Two immediate thoughts on this. The first is that this is the sort of thing that even libertarians think that the government is supposed to prevent. Someone in that food supply chain knows that the fish they're selling as tuna is in fact something else entirely. How has this deception become so pervasive?
The second--which is possibly an explanation for the first--is that it's hard to know how much this matters. Before the FDA started cracking down, grocers might stretch your coffee with other kinds of beans, your flour with sawdust. This was not only deceptive, but also dangerous; for example, eating raw, or briefly boiled, beans is not very good for your digestion.
The Smithsonian article suggests that this may also be a problem with the Great Sushi Scam; escolar, the main fish sold as white tuna, can cause "prolonged, uncontrollable oily anal leakage". But in the small servings that you generally eat a sushi restaurant, it's unlikely that such side effects would be common.
When I go to a sushi restaurant, I don't actually care whether the fish I'm getting is tuna; I care whether it is a fish that basically tastes like what I'm used to "tuna" tasting like. And the substitutions generally seem to be pretty good. Moreover, if they weren't--if the fish was disgusting, or wasn't what I was expecting--I probably wouldn't eat there again. So the restaurant owners have the incentive to make their tuna substitutes as good as possible.
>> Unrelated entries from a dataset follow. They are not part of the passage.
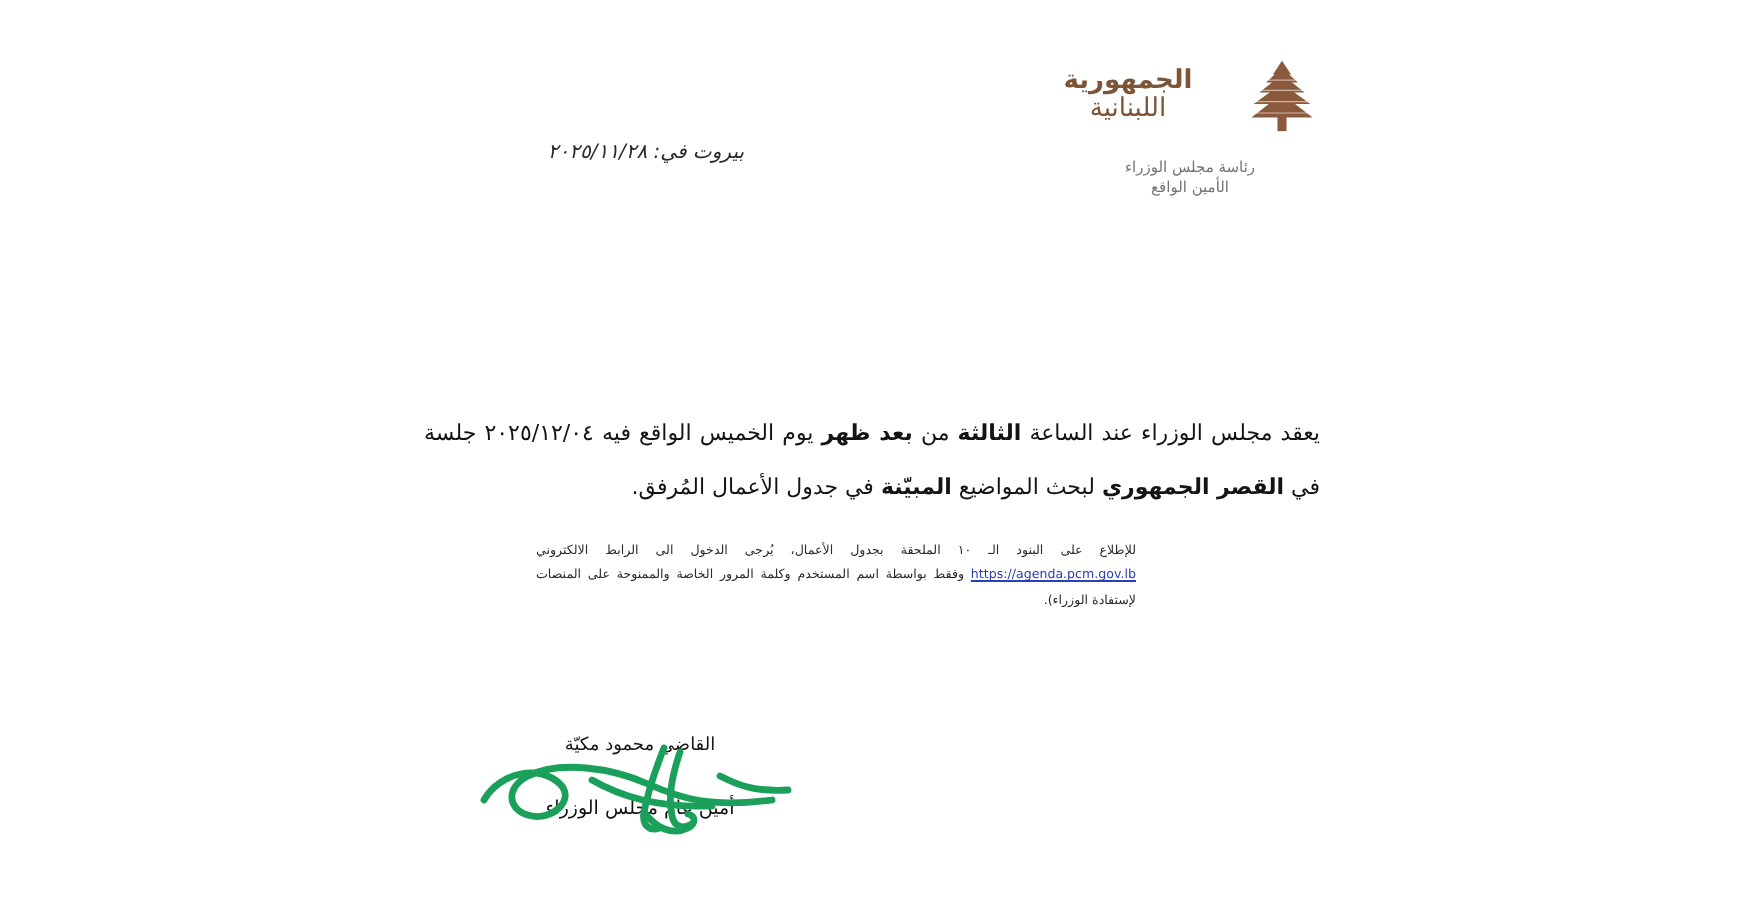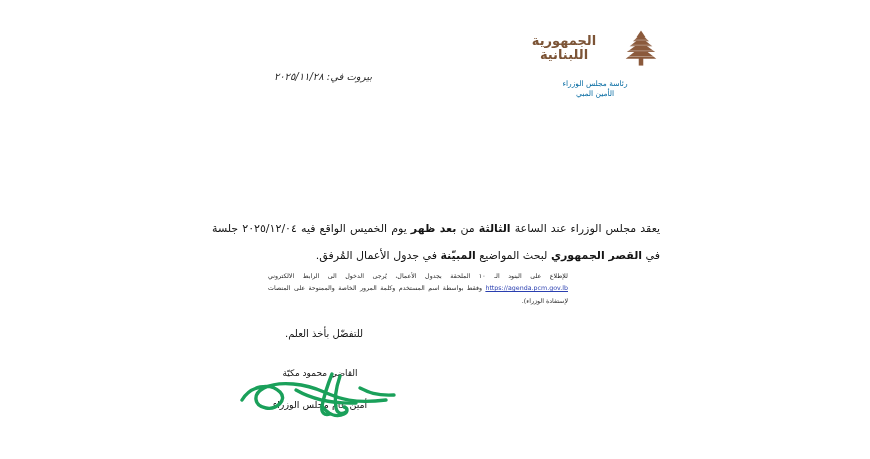--- a/index.html
+++ b/index.html
@@ -46,35 +46,35 @@
     font-family: "DejaVu Sans", sans-serif;
   }
   .lh-calligraphy .l1 {
     font-size: 13px;
     font-weight: 700;
     letter-spacing: -0.3px;
     white-space: nowrap;
   }
   .lh-calligraphy .l2 {
     font-size: 13px;
-    font-weight: 700;
+    font-weight: 400;
     letter-spacing: -0.3px;
     white-space: nowrap;
   }
   .cedar {
     width: 34px;
     height: 40px;
     flex: none;
   }
   .lh-sub {
     margin-top: 5px;
     display: flex;
     flex-direction: column;
     align-items: center;
-    color: #0369a1;
+    color: #737373;
     line-height: 1.35;
   }
   .lh-sub .s1 { font-size: 7.5px; letter-spacing: 0.4px; white-space: nowrap; }
   .lh-sub .s2 { font-size: 7.5px; letter-spacing: 0.4px; white-space: nowrap; }
 
   
   .refblock {
     position: absolute;
     top: 68px;
     left: 222px;
@@ -98,21 +98,21 @@
     text-align: left;
     direction: rtl;
     font-size: 11.5px;
     color: #111;
     padding-left: 0;
   }
   .salutation span { padding-right: 0; }
 
   .body-par {
     position: absolute;
-    top: 216px;
+    top: 204px;
     right: 210px;
     width: 448px;
     direction: rtl;
     text-align: justify;
     font-size: 11px;
     line-height: 2.45;
     color: #141414;
   }
   .body-par b { font-weight: 700; }
 
@@ -203,41 +203,38 @@
         <g stroke="#ffffff" stroke-width="1.1" opacity="0.55">
           <line x1="10" y1="30" x2="50" y2="30"></line>
           <line x1="6" y1="40" x2="54" y2="40"></line>
           <line x1="4" y1="50" x2="56" y2="50"></line>
           <line x1="18" y1="21" x2="42" y2="21"></line>
         </g>
       </svg>
     </div>
     <div class="lh-sub">
       <div class="s1">رئاسة مجلس الوزراء</div>
-      <div class="s2">الأمين المبي</div>
+      <div class="s2">الأمين الواقع</div>
     </div>
   </div>
 
   <div class="refblock">
     <span class="rline">بيروت في: ٢٠٢٥/١١/٢٨</span>
   </div>
 
 
   <div class="body-par">
     <span>يعقد مجلس الوزراء عند الساعة </span><b>الثالثة</b><span> من </span><b>بعد ظهر</b><span> يوم الخميس الواقع فيه </span><span>٢٠٢٥/١٢/٠٤</span>
     <span>جلسة في </span><b>القصر الجمهوري</b><span> لبحث المواضيع </span><b>المبيّنة</b><span> في جدول الأعمال المُرفق.</span>
   </div>
 
   <div class="note-par">
     <span>للإطلاع على البنود الـ ١٠ الملحقة بجدول الأعمال، يُرجى الدخول الى الرابط الالكتروني </span><a class="url" href="#">https://agenda.pcm.gov.lb</a><span> وفقط بواسطة اسم المستخدم وكلمة المرور الخاصة والممنوحة على المنصات لإستفادة الوزراء).</span>
   </div>
 
-  <div class="closing">
-    <span>للتفضّل بأخذ العلم.</span>
-  </div>
 
   <div class="sigblock">
     <div class="sig-name">القاضي محمود مكيّة</div>
     <svg class="sig-scribble" viewBox="0 0 168 52">
       <g fill="none" stroke="#1aa05a" stroke-width="3.4" stroke-linecap="round" stroke-linejoin="round">
         <path d="M6,30 C14,16 34,12 44,22 C52,30 40,40 30,38 C18,36 16,24 28,18
                  C44,10 70,14 88,22 C104,29 118,34 150,30"></path>
         <path d="M96,4 C92,14 88,26 86,36 C85,42 88,46 94,44"></path>
         <path d="M104,6 C100,18 98,28 100,38 C101,43 105,45 110,42"></path>
         <path d="M60,20 C74,28 92,34 120,33"></path>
But of course, some people do care. Perhaps they are allergic to some fish, but not others. Maybe they can actually distinguish white tuna from escolar. Or possibly they are worried about sustainability, and want to select fish that aren't endangered. This hinders their ability to do that.
(Though with that latter case, I'm not sure what the net environmental cost is. Presumably the substitute fish are more common--i.e., less endangered--versions. So the deception may be helping preserve endangered fish stocks by fooling the environmentally indifferent into eating a more plentiful species).
It's not exactly a victimless crime. I certainly don't condone labelling fraud. But I suspect that the reason the government hasn't cracked down is that the harms are probably pretty low-level and diffuse.